Sometimes, it’s Jane Rae and her expensive friends, who talk shit about everyone through sips of whiskey and take pictures of us so Jane can post them on her Instagram account.

Though, anyone with enough knowledge to call themselves human would notice that I haven’t been okay for a while. Not since the accident happened, losing myself alongside her.

For the longest while, I had thought of what would happen to me.

What I would become, or what waited for me at the end of the line.

I thought that the pain I felt would lose itself with the more bottles I poured in my body, that not knowing where I was would also make the misconceptions of me disappear.

None of that happened, and I realized when I got out of the police station and there were cameras waiting for me. Flashing. Stripping me.

Ridding me of my title as a person.

“I don’t need help.” I mutter, sitting up and downing the rest of my coffee that had turned lukewarm during the conversation. The blonde man smiles at me, as if enchanted by my words, but I shake my head. “I need to get away.”

“Excuse me?” Simon asks, trailing behind me as I stumble up the stairs and go to the nearest computer. I think I left my laptop in my room. “Nate, I’m talking to you. Where do you think you’re going?”

“Anywhere but here. Los Angeles is drowning the insignificant life left in me.” The doors open at my entrance once I jot down the code on the screen next to it.

I go past the beige couches that I have around a TV screen, getting to the king-sized bed with white sheets on top of it before opening my laptop and sitting comfortably.

Simon shakes his head. “You can’t do that. Jane’s big modelling event is coming up, and we have planned the entirety of November for you.

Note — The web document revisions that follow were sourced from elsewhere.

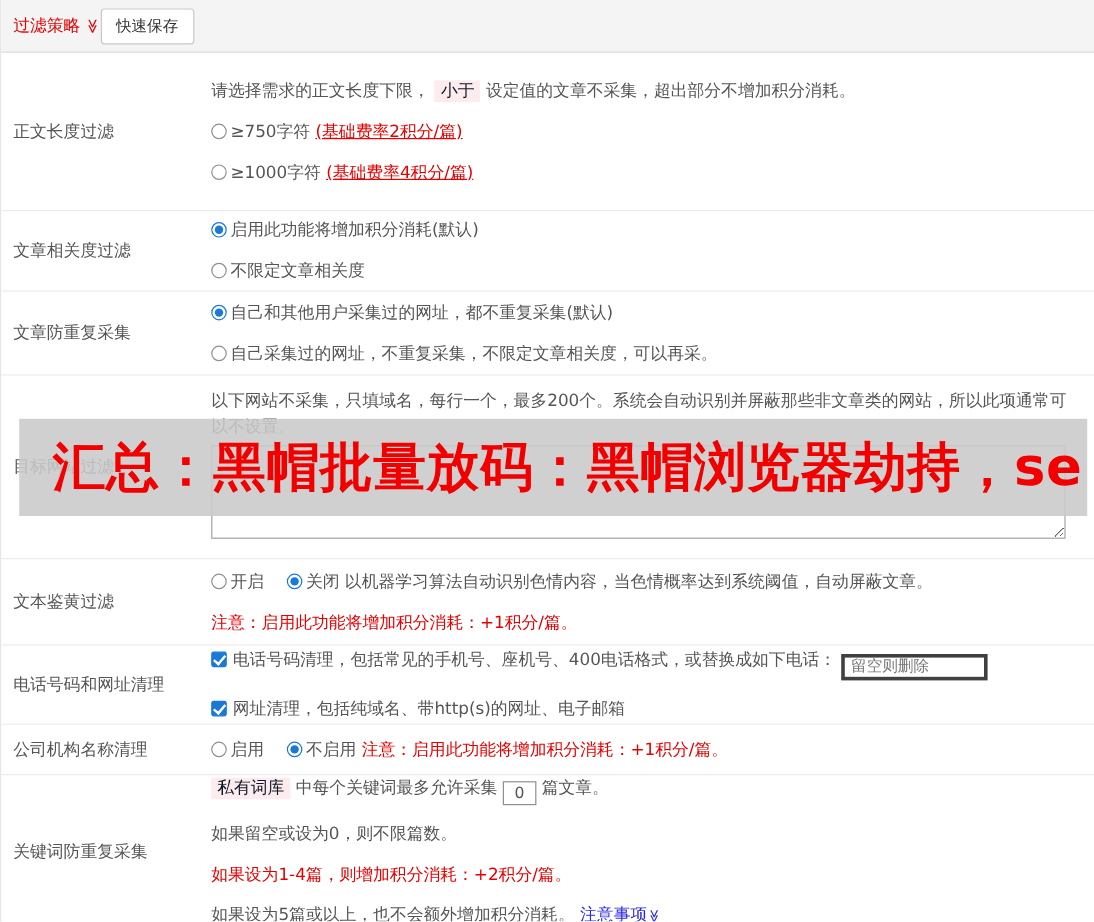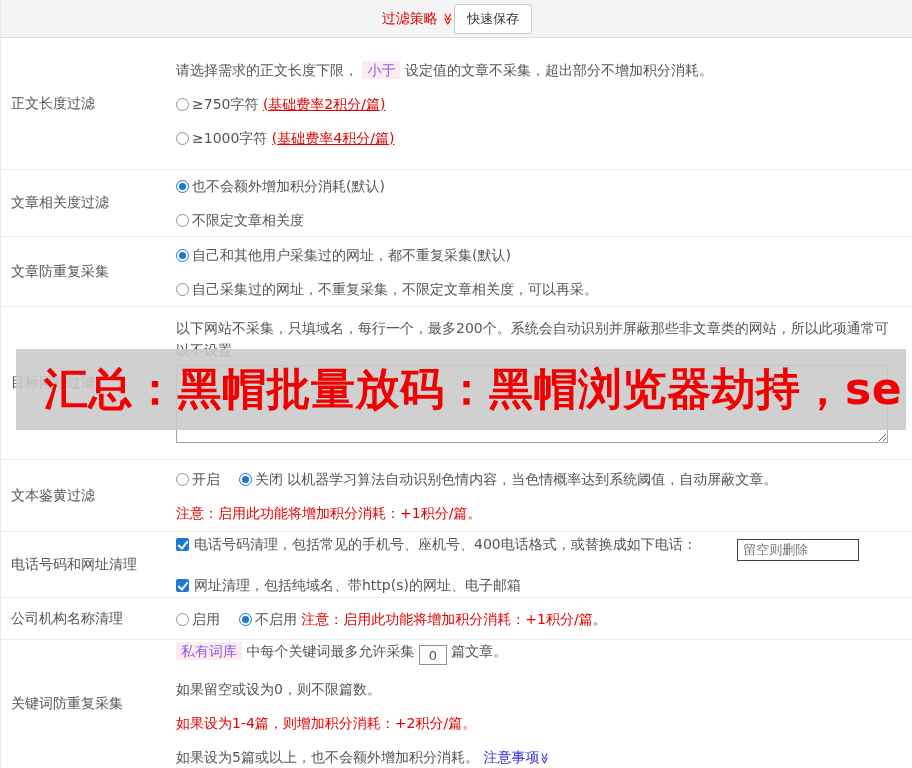"过滤策略" .topbar { height: 38px -> 44px; justify-content: center -> flex-start }
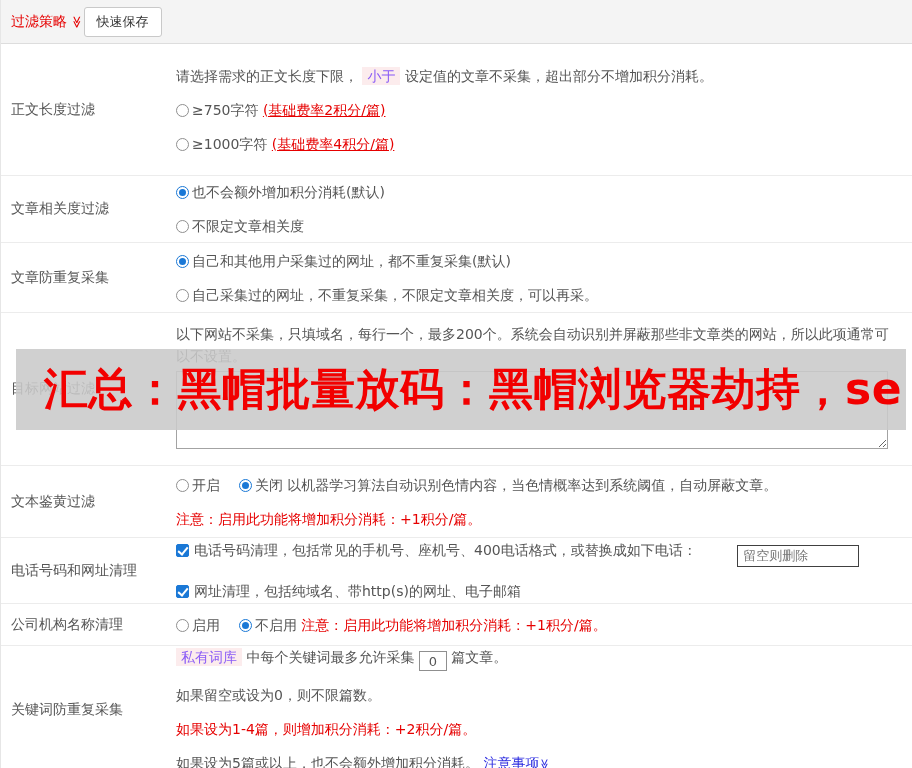"小于" .hl { color: #8b5cf6 -> #0f172a }
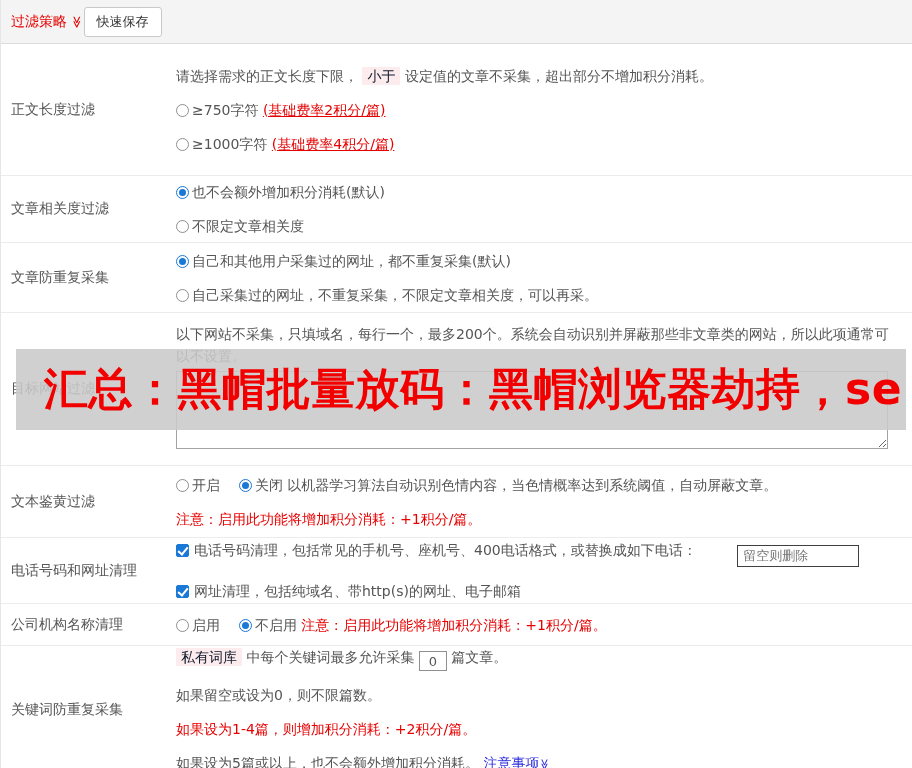"也不会额外增加积分消耗(默认)" span { text: 也不会额外 -> 启用此功能将 }
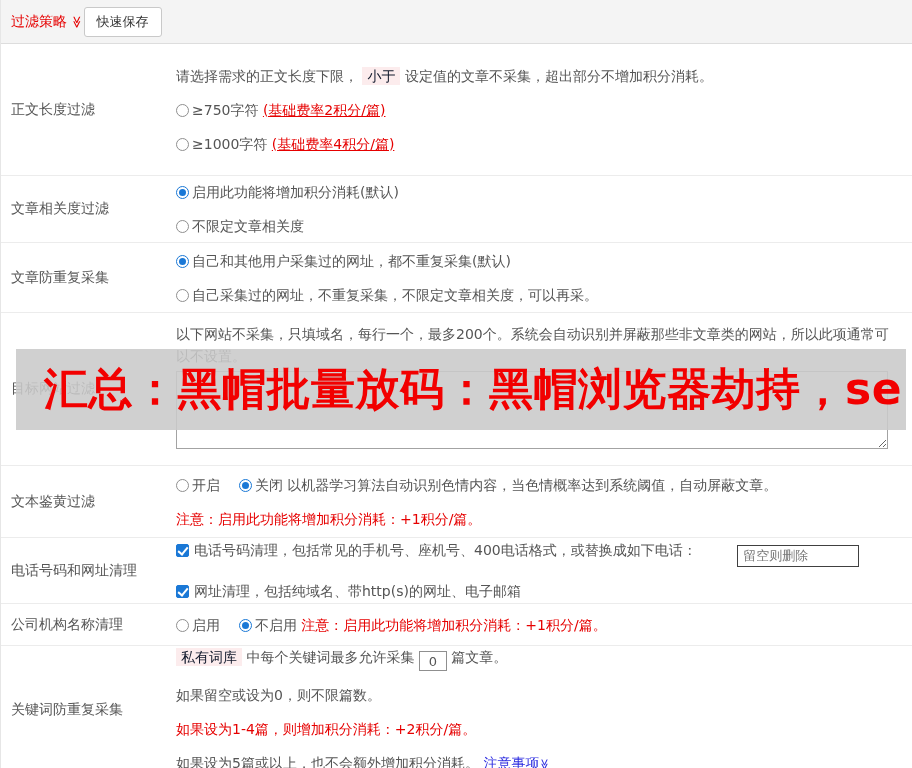"留空则删除" .phone-input { border: 1px solid #404040 -> 3px solid #404040; margin-left: 36px -> none }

You can’t miss that—”

Renna enters the room with quickened steps, widening her eyes upon seeing me.

I had never acted like this with Simon, following his every word.

She’d always make fun of me because of it.

After all, the first words my mom told me at the mere age of eleven were ‘you’ll listen and do everything Simon tells you, alright? ’.

It’s time for me to change that.

I lurk through the computer, searching on Google for ‘cheap and homely travelling spots’.

Travelled the places everyone wished for and jotted down on their diaries; I have, but I am tired of what I have always known.

What I need is something different. To wake up to the scent of petrichor, and brew my coffee for the sake of it.

Burn the first pile of rice that I make, and laugh about it just because I can.